Desafíos ante el primer Día Internacional de la Educación

ES NECESARIO AUMENTAR LA INVERSIÓN NACIONAL y la cooperación internacional para evitar que la exclusión y la desigualdad sigan creciendo.

En la resolución adoptada por la Asamblea General de Naciones Unidas el 3 de diciembre de 2018, por la cual se proclamó que cada 24 de enero se celebraría el Día Internacional de la Educación, la ONU invitaba “a todos los Estados Miembros, las organizaciones del sistema de las Naciones Unidas, otras organizaciones internacionales y regionales y las organizaciones de la sociedad civil, las organizaciones no gubernamentales, las organizaciones confesionales, las instituciones académicas, el sector privado, los particulares y otras partes interesadas pertinentes a que celebren el Día Internacional de la Educación de manera apropiada y a que sigan examinando la posibilidad de intensificar la cooperación internacional para apoyar los esfuerzos de todos los Estados Miembros para lograr el Objetivo de Desarrollo Sostenible 4”.

Hoy, la primera vez que se celebra este día, todavía hay más de 262 millones de niñas y niños que no asisten a la escuela, 617 millones de menores y adolescentes que no saben leer o cuestiones básicas de matemáticas, menos del 40% de las chicas del África subsahariana completarán la enseñanza secundaria y 4 millones de niñas, niños y jóvenes refugiados no están escolarizados, según datos de Unesco. Ese es el panorama desafiante que debemos enfrentar.

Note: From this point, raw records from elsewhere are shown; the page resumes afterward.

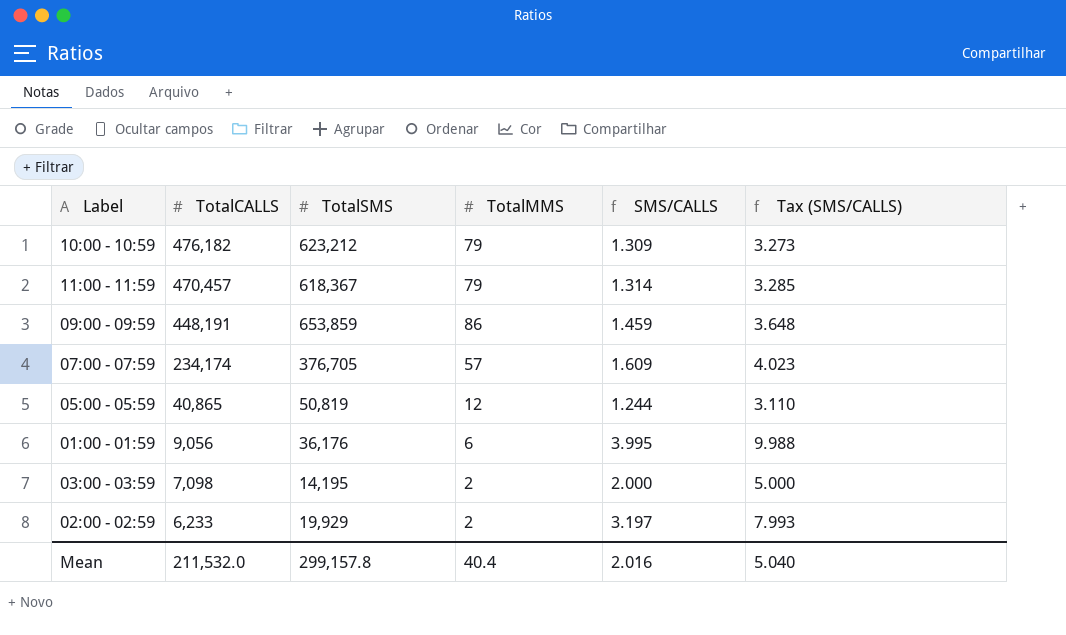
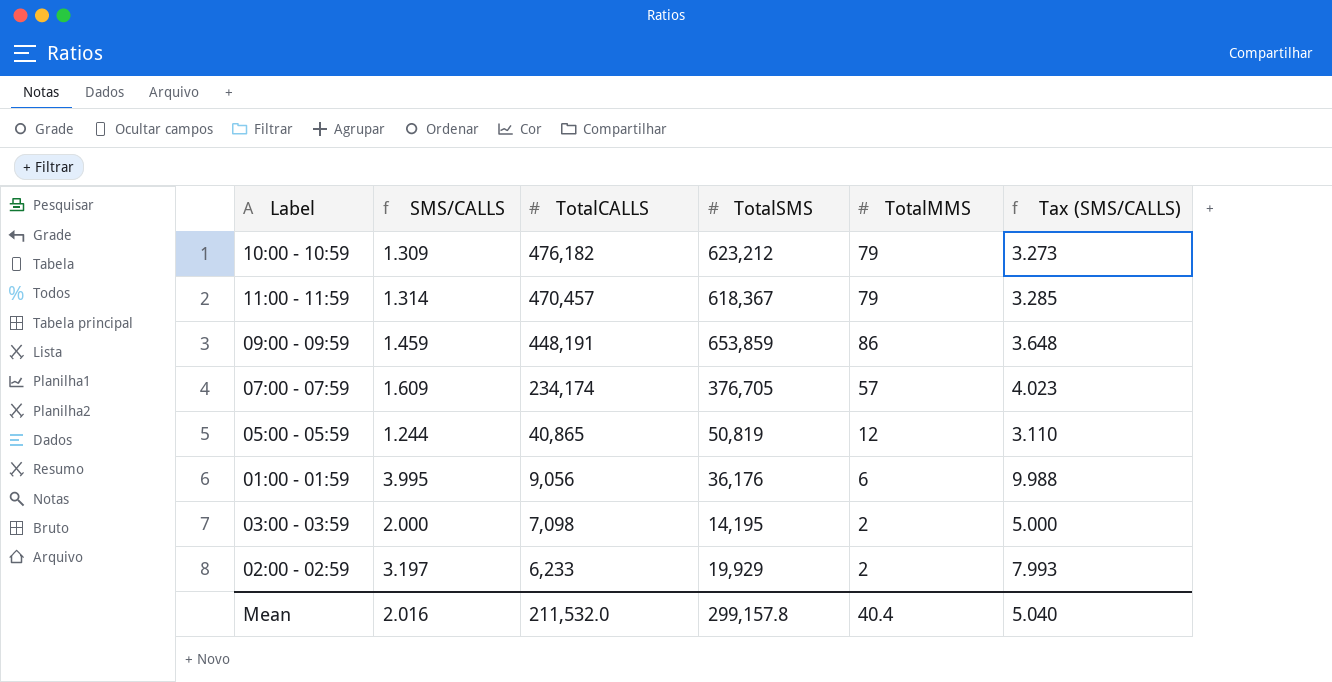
column SMS/CALLS | position: 5 -> 2

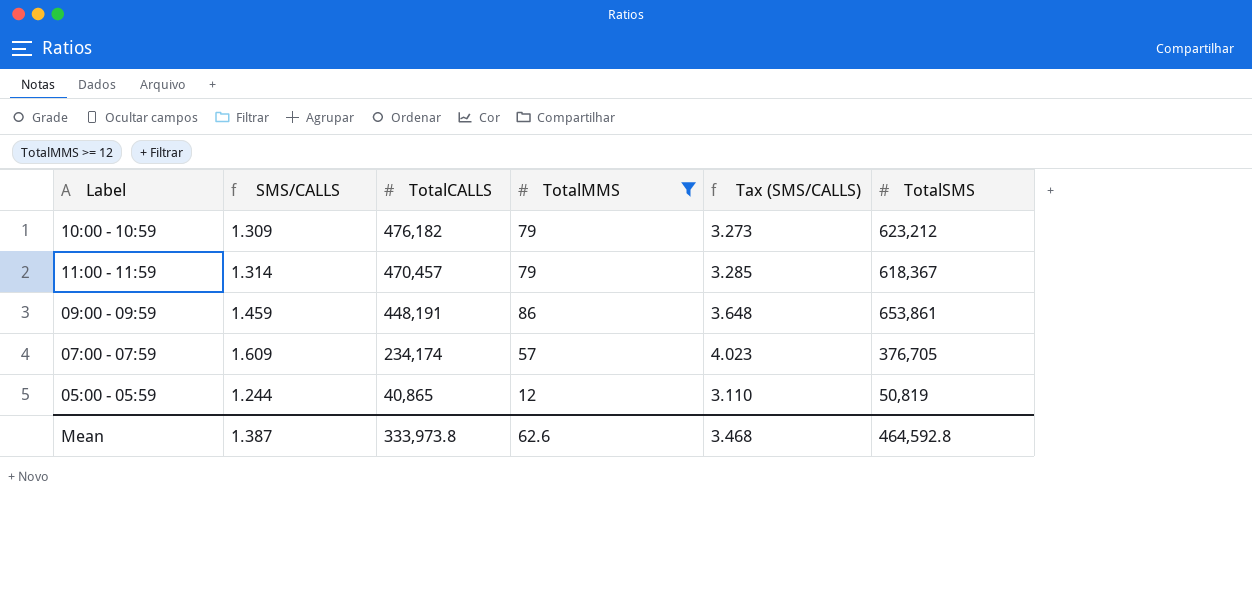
filter: none -> TotalMMS >= 12
column TotalSMS | position: 4 -> 6
09:00 - 09:59 | TotalSMS: 653,859 -> 653,861
Mean | SMS/CALLS: 2.016 -> 1.387
Mean | TotalCALLS: 211,532.0 -> 333,973.8
Mean | TotalMMS: 40.4 -> 62.6
Mean | Tax (SMS/CALLS): 5.040 -> 3.468
Mean | TotalSMS: 299,157.8 -> 464,592.8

No son pocas las voces que afirman que la educación es la única vía para acabar con el hambre, la pobreza, la desigualdad, el respeto por los Derechos Humanos y la violencia. Pero esa educación debe ser de calidad, inclusiva y equitativa, capaz de ofrecer en igualdad de oportunidades para todas y todos el acceso a la formación que permitirá formar a las y los ciudadanos del futuro para participar plenamente en la sociedad.

Audrey Azoulay, directora general de Unesco, afirma que “Este día (24 de enero) es la ocasión de reafirmar los principios fundamentales. En primer lugar, la educación es un derecho humano, un bien público y una responsabilidad pública. En segundo lugar, la educación es la fuerza más poderosa de que disponemos para garantizar mejoras significativas en la salud, estimular el crecimiento económico y aprovechar el potencial y la innovación que precisamos para construir sociedades más resilientes y sostenibles. Por último, necesitamos urgentemente un llamamiento a la acción colectiva en favor de la educación en el plano mundial”.

Se suma así al llamado de la Asamblea General a todos los Estados Miembros para no quedarse fuera de esta celebración, y a la reivindicación de la Federación de Enseñanza de CCOO, en la que insta a los gobiernos a no olvidar su compromiso con una educación inclusiva, de calidad y equitativa.

Desde Unesco también se invita a poner la educación como una prioridad, aumentando los recursos nacionales y la cooperación y las ayudas en el ámbito internacional, ante la amenaza inminente de seguir profundizando en las brechas que aumentan la desigualdad y la exclusión de las sociedades. “Hay que prestar una atención especial a las niñas, los migrantes, los desplazados y los refugiados, apoyar a los docentes y hacer que en la educación y la capacitación se tenga más en cuenta la perspectiva de género”, concluye Azoulay.